For the string "body", search the entries below and copy every line where it appears.

BEGIN Dataset excerpts

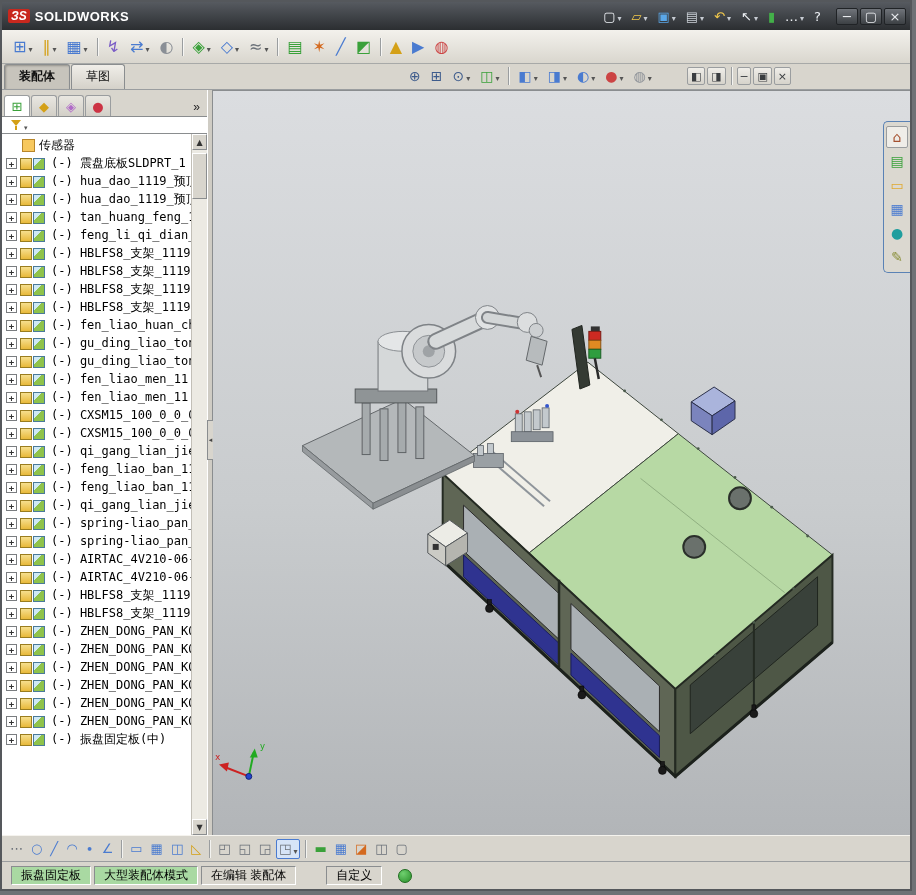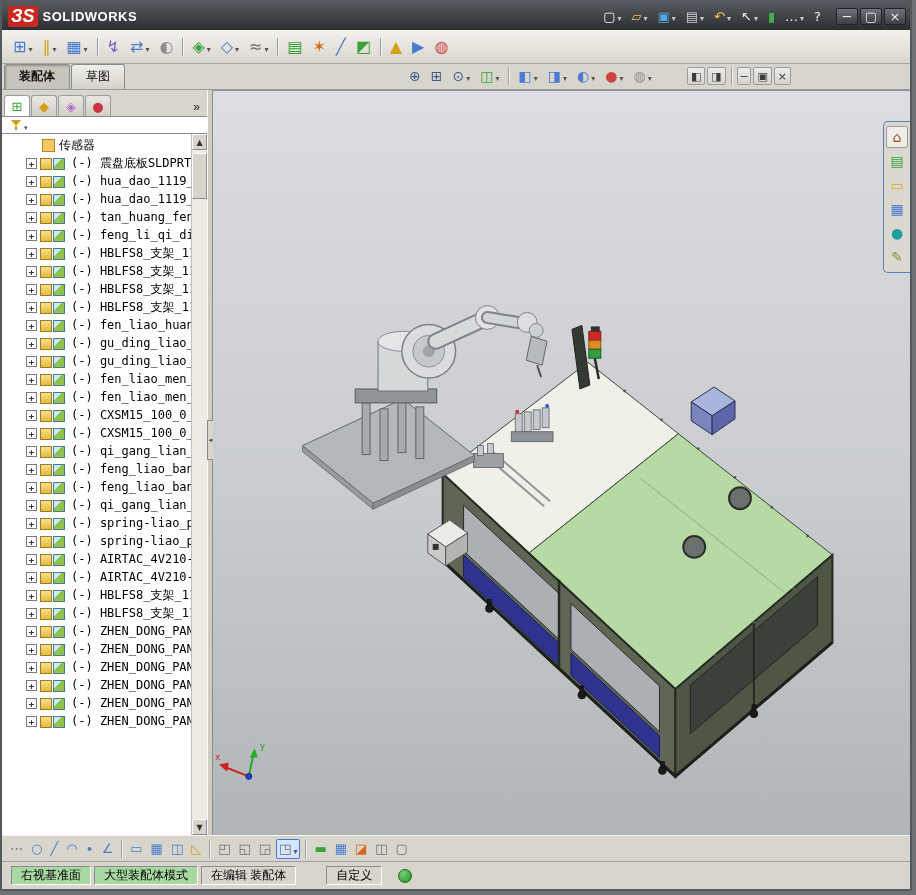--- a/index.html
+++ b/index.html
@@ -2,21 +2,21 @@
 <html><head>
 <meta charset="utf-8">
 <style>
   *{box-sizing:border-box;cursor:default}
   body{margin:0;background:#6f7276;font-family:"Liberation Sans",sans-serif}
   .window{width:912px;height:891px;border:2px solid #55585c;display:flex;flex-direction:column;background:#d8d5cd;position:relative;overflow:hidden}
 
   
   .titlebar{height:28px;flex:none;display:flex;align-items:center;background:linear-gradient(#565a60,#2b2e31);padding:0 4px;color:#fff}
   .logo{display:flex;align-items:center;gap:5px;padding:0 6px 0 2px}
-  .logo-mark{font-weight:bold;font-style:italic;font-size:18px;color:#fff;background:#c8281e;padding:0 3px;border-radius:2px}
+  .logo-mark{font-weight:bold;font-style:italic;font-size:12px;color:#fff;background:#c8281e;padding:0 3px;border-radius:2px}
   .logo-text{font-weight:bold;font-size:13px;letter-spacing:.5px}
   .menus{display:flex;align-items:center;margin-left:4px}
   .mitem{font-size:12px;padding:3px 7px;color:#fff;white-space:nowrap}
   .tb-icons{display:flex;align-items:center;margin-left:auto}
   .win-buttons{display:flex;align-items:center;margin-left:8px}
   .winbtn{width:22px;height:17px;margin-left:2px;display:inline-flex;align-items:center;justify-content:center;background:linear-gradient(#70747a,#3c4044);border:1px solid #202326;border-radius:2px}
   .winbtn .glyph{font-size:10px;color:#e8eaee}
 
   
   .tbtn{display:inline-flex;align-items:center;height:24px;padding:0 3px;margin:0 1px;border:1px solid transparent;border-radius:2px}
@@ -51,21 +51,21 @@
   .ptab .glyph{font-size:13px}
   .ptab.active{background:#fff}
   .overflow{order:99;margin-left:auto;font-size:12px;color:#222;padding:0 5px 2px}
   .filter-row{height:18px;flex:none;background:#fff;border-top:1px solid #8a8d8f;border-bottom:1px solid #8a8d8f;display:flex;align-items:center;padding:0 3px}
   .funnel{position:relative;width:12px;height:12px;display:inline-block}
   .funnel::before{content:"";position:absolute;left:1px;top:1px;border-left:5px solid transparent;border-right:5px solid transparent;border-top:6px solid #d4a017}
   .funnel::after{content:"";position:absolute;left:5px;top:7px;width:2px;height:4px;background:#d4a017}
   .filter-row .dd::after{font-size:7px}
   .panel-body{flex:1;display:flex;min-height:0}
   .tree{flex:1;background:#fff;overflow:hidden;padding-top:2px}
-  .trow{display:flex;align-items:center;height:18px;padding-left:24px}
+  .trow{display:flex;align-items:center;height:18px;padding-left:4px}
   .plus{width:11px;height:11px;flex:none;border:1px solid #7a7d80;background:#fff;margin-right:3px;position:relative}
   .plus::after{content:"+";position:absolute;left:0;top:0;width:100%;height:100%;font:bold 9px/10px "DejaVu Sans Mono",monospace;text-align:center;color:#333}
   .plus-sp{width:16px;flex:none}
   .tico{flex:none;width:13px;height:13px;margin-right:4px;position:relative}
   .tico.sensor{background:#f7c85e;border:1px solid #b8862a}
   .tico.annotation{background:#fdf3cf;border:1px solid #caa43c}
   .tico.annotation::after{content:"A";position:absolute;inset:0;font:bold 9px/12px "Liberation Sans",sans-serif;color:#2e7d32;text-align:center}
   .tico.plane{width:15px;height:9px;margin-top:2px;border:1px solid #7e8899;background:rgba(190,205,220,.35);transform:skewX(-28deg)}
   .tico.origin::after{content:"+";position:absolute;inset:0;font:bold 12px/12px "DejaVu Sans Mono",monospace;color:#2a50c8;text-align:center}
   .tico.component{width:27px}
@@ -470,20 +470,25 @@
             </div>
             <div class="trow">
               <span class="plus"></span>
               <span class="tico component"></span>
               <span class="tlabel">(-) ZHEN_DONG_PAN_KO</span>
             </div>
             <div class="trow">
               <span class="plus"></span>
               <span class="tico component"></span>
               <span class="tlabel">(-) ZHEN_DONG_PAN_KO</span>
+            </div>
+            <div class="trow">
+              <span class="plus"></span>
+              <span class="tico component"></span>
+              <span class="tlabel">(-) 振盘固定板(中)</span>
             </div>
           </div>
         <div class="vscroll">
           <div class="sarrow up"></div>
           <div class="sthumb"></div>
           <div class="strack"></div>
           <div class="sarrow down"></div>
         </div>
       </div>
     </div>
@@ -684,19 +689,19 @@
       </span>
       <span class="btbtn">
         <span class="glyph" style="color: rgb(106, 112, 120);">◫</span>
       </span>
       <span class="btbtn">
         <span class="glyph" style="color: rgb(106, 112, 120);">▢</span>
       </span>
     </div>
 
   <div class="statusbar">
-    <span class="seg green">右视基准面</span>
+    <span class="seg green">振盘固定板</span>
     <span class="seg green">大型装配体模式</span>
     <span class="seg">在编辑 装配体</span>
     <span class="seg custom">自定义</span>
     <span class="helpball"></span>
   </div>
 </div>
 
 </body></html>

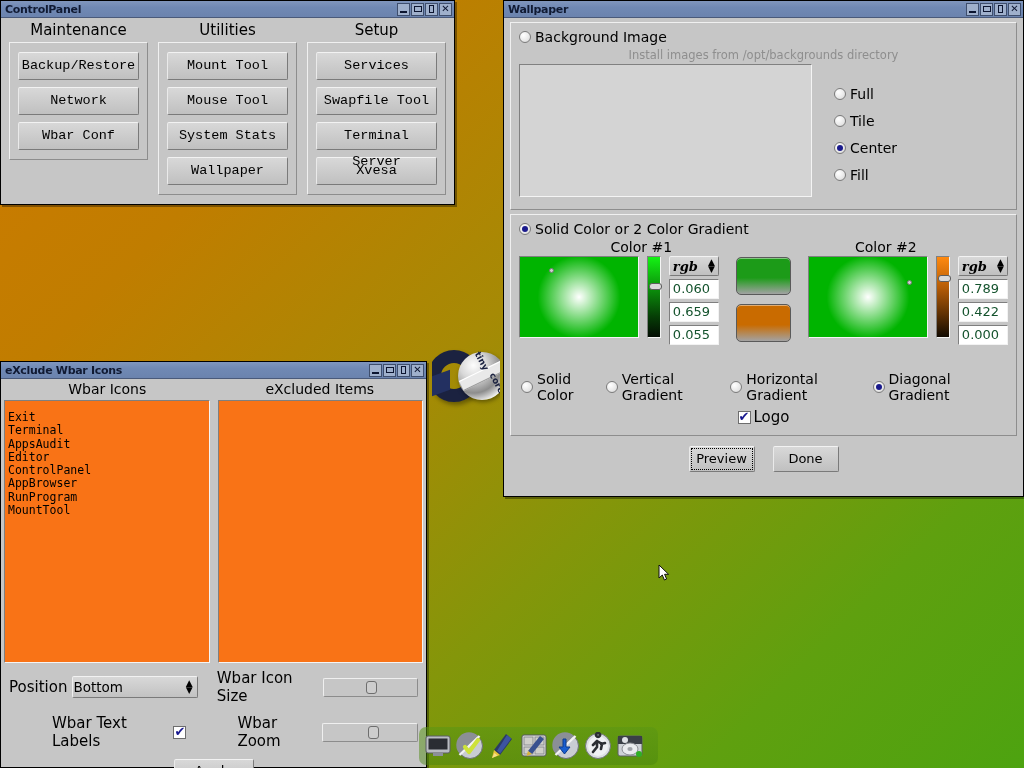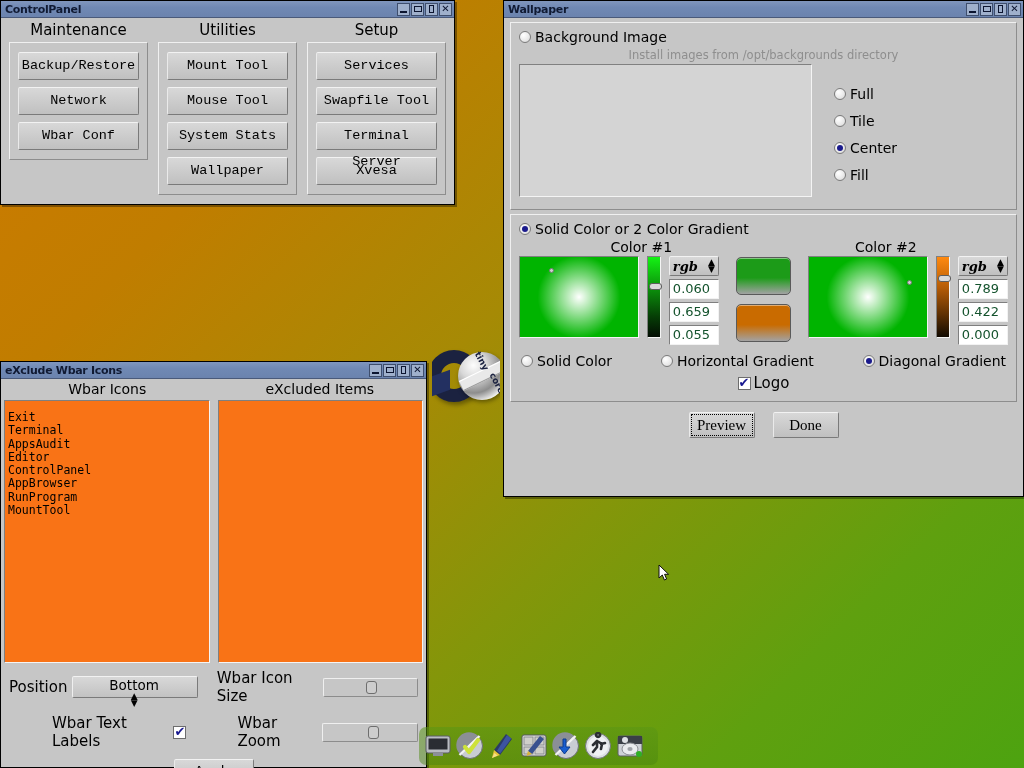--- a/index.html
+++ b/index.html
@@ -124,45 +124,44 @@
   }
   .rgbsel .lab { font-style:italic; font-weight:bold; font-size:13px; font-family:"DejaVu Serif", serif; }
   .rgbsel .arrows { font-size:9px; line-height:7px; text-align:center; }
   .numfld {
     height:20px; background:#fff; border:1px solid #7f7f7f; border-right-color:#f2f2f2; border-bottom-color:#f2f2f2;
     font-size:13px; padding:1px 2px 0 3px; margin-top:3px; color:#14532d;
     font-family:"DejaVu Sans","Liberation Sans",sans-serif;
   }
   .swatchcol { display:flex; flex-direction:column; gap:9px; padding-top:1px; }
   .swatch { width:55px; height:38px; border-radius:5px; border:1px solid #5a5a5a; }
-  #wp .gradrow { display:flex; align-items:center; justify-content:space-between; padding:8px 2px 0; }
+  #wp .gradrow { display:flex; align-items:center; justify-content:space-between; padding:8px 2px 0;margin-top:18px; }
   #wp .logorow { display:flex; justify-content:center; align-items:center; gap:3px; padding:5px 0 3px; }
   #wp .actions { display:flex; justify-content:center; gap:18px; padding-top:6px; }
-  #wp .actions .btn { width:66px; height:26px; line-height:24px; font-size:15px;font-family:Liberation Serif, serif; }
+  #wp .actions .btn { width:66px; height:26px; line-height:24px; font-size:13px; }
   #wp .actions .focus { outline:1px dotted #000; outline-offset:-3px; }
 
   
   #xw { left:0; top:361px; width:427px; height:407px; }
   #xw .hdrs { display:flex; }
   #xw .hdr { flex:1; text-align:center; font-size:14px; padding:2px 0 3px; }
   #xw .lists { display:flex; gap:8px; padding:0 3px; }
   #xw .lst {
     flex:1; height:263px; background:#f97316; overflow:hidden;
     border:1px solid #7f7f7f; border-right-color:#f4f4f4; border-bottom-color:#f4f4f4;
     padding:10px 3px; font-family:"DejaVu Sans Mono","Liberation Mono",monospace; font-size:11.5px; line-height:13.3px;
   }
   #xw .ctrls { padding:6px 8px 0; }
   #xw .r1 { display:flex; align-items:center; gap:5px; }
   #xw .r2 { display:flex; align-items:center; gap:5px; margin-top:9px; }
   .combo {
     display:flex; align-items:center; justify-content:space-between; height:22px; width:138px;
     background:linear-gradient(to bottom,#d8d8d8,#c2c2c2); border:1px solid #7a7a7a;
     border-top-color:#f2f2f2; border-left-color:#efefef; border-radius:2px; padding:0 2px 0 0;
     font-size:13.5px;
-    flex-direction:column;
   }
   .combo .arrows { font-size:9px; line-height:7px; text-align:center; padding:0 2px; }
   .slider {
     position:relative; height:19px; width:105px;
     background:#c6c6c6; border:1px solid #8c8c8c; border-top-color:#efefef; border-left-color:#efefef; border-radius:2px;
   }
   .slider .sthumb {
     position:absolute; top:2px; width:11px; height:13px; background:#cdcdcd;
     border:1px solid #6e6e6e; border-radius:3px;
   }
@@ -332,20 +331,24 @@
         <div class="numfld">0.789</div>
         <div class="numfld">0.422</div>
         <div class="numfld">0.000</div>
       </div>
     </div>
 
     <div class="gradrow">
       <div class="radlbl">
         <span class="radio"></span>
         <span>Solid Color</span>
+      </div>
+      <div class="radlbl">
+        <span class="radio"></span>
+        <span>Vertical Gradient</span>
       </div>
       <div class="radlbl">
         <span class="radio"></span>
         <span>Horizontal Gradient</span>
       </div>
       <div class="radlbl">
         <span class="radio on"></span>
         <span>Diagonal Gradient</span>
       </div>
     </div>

END Dataset excerpts

- **Answer section**:
   body{margin:0;background:#6f7276;font-family:"Liberation Sans",sans-serif}
   .panel-body{flex:1;display:flex;min-height:0}
 </body></html>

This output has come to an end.